A floatation full-body suit

Floatation full-body suit

a foam life jacket

Foam life jacket

Ice picks

Ice picks are the second most-important item. Pulling yourself out of cold water onto a smooth, wet surface with numb fingers is extremely difficult. A sharp set of ice picks gives you the best chance of pulling yourself out of the water.

two different styles of ice picks

Two different styles of ice picks. The exposed nails (left) can be stuck into the opposite hand
grip for safety when not in use. The style on the right has a retractable plastic sheath hiding
the nail on each hand grip.

After you calm your breathing, you’ll have about 10 minutes to climb out of the water before you lose the feeling and strength needed to pull yourself out. Follow these steps:

  1. Turn in the direction you came from – that is probably the strongest ice.
  2. Dig the points of the picks into the ice. While vigorously kicking your feet, pull yourself onto the surface by sliding forward on the ice.
  3. Roll away from the area of weak ice. Rolling on the ice distributes your weight to help avoid breaking through again.
  4. Get to shelter, heat, warm, dry clothing, and warm, non-alcoholic, and non-caffeinated drinks.

Using ice picks


Emergency whistle

An emergency whistle is an inexpensive item that gives you a chance to call for help if there are others on the lake. Yelling for help drains your energy quickly and should be avoided if you have a whistle to draw attention. Some people have experienced difficulty calling out due to cold shock response. Wearing brightly colored clothing and blowing an emergency whistle allows rescuers to find you more quickly. Always keep your whistle around your neck and easily accessible.

a foam life jacket
Chisel or drill and tape measure

The equipment above can help you after you fall through the ice, but with proper equipment, knowledge, and preparation, you can avoid falling through the ice at all.

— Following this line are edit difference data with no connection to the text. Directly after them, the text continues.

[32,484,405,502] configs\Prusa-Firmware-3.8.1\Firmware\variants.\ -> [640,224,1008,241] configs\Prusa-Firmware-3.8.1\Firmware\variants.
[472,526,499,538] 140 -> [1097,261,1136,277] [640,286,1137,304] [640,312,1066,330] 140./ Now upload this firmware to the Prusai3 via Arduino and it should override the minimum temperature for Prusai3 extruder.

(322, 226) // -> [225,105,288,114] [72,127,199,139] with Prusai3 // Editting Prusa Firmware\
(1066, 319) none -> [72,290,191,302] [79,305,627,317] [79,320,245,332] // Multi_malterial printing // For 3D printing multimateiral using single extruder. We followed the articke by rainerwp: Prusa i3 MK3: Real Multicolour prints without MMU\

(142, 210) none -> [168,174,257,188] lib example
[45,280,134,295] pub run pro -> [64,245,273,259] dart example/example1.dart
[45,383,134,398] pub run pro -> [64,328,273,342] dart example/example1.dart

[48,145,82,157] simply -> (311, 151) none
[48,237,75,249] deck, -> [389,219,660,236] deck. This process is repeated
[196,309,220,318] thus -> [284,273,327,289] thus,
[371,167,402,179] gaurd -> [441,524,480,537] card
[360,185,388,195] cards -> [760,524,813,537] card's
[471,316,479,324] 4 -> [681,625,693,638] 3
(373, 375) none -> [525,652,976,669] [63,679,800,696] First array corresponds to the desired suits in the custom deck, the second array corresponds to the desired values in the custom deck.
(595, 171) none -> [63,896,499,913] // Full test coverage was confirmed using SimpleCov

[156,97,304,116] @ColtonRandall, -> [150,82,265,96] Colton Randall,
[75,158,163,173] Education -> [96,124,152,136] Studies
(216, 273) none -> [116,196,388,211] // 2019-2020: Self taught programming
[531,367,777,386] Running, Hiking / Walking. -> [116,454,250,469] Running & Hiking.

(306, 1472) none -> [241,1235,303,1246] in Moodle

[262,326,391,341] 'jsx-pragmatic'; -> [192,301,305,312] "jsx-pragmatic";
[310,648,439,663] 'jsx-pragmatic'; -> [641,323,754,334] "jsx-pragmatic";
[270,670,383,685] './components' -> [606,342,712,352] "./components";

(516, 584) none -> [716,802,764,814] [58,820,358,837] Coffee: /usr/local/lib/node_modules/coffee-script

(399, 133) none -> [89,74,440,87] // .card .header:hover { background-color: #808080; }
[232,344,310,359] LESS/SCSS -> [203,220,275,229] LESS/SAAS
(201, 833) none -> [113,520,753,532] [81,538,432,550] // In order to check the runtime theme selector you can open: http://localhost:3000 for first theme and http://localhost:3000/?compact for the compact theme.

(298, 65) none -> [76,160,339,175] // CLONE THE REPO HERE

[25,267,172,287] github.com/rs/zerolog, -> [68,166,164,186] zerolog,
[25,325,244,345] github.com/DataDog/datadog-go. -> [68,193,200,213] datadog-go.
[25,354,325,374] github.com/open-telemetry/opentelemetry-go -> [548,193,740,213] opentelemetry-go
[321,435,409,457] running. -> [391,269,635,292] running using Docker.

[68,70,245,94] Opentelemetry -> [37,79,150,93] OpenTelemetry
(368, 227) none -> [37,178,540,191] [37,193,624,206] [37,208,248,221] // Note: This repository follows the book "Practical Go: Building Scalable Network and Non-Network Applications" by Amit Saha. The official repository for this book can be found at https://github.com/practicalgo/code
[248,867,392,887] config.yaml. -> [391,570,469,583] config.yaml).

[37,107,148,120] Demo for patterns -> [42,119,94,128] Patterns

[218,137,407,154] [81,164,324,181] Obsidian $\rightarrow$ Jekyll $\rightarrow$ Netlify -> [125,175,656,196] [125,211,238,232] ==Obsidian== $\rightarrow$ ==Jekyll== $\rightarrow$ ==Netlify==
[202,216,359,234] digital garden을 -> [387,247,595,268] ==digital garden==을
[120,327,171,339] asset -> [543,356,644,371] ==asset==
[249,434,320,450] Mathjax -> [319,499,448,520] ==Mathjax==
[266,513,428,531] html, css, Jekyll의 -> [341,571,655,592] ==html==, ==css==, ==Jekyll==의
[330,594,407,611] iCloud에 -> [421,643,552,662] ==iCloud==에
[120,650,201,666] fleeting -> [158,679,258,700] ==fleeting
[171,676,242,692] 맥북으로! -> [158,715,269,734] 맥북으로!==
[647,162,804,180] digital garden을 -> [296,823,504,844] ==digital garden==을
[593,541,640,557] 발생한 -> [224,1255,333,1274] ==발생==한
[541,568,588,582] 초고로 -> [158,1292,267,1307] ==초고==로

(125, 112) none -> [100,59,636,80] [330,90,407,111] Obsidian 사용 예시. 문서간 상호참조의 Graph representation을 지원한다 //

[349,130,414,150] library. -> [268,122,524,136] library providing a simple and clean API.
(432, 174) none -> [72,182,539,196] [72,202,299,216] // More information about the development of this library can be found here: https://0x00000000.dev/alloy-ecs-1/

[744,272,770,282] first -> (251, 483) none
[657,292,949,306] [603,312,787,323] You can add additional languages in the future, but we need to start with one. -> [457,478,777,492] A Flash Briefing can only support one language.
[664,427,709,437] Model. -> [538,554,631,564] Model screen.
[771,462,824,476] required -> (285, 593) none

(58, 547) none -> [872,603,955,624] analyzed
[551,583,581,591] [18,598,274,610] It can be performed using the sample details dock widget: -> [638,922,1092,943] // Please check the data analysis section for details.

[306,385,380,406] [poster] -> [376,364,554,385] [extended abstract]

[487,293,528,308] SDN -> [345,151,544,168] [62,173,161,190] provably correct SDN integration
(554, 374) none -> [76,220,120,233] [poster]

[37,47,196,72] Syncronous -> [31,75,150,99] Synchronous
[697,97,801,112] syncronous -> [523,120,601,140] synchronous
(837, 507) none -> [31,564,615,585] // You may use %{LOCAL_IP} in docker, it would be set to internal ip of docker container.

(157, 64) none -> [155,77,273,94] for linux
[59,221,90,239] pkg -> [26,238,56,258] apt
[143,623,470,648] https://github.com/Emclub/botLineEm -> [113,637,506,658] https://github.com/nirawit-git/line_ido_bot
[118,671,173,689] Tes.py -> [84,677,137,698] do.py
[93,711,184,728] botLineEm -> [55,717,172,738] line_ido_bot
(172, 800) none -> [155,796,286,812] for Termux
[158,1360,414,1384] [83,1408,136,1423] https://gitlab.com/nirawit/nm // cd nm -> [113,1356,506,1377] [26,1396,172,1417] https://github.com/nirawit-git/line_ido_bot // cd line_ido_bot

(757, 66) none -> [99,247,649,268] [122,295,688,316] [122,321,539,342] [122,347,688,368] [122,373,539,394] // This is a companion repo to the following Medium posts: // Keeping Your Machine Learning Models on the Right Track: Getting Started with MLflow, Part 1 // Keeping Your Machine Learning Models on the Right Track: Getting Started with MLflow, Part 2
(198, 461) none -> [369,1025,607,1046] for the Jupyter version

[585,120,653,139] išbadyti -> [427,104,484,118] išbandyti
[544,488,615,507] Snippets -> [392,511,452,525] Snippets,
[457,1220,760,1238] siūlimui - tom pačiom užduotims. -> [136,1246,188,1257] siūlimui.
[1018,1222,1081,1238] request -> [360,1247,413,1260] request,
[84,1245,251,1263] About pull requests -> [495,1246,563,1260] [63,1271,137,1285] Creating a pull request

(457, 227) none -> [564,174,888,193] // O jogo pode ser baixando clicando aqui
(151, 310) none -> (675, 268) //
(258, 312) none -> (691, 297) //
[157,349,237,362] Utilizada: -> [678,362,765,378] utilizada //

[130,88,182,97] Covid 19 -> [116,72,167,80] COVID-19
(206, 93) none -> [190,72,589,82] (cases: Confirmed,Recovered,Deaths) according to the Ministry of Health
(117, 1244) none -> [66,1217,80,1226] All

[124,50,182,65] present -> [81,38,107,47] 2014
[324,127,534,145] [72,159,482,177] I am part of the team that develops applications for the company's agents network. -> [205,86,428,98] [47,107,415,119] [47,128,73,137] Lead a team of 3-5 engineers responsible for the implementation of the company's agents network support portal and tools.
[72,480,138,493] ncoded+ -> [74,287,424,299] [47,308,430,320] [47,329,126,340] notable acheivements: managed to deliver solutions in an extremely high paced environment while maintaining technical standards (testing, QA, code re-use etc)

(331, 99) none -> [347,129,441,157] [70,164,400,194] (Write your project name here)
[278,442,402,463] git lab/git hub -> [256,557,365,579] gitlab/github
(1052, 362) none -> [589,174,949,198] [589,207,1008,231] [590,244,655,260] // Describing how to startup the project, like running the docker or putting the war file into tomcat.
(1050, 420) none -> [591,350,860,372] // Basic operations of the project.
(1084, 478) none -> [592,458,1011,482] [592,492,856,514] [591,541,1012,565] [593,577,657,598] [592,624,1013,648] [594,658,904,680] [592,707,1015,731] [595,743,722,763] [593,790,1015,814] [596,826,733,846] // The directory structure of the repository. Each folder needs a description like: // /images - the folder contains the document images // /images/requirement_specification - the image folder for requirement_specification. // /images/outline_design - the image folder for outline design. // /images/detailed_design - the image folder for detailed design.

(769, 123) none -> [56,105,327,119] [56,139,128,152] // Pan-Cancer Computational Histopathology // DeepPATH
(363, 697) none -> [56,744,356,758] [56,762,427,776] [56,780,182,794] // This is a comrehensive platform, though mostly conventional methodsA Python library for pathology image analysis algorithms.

If you have your life jacket and ice picks, and you are thinking about venturing onto the ice, grab a chisel or drill and tape measure.

person using a measuring tape to measure ice thickness

Use a chisel, drill, or auger to make a hole in the ice. Extend your tape measure down into the hole until the metal hook on the end of the tape measure hangs up on the bottom of the ice sheet. Pull the tape measure taught and read the measurement in inches at the surface of the ice. Check that it is at least four inches thick before you walk on it.

Ice thickness can vary greatly in a short distance. In the early and late season, it is best to check thickness with a chisel because you can check as you go. Use a chisel to continually check the ice as you walk by stabbing the ice in front of you and making sure the chisel does not break through or make a large crack.

a person pulling a sled with an auger using a chisel as he walks across a frozen lake.
Ice cleats

In addition to falls through the ice, many people are injured every year from slips and falls on the ice. Ice cleats are an important piece of safety gear that prevent slips and falls on slick, new ice. A fall on thick ice can result in a fractured tail bone or wrists while a fall on thin ice can cause you to break through the ice.

showing two differnt ice cleats, one type with spikes and other with chains

Ice cleats come in a variety of styles to fit snugly around most footwear. The cleats on the left
are steel spikes, the cleats on the right are steel chain.

Cell phone and personal locator beacon
personal locator attached to a life jacket

Personal locator beacon attached to
a life jacket where it is readily
accessible. Photo credit:
National Safe Boating Council

It is best to go on the ice only when you are with a buddy. However, if you choose to go out alone, it is important to have a way to call for help. Bring your cell phone in a waterproof case. Unfortunately, cell phones do not always have service so you should consider investing in a personal locator beacon, especially if you go out alone.

A personal locator beacon is a satellite-synced device that allows you to send your location and an SOS signal to emergency responders. These devices work throughout the year and are a great tool to take with you whether you are on the ice, open water, or in the woods.


If you see someone else fall through the ice, stay where you are. Do NOT go to them as you will likely end up falling through the ice and adding to the number of victims in the water.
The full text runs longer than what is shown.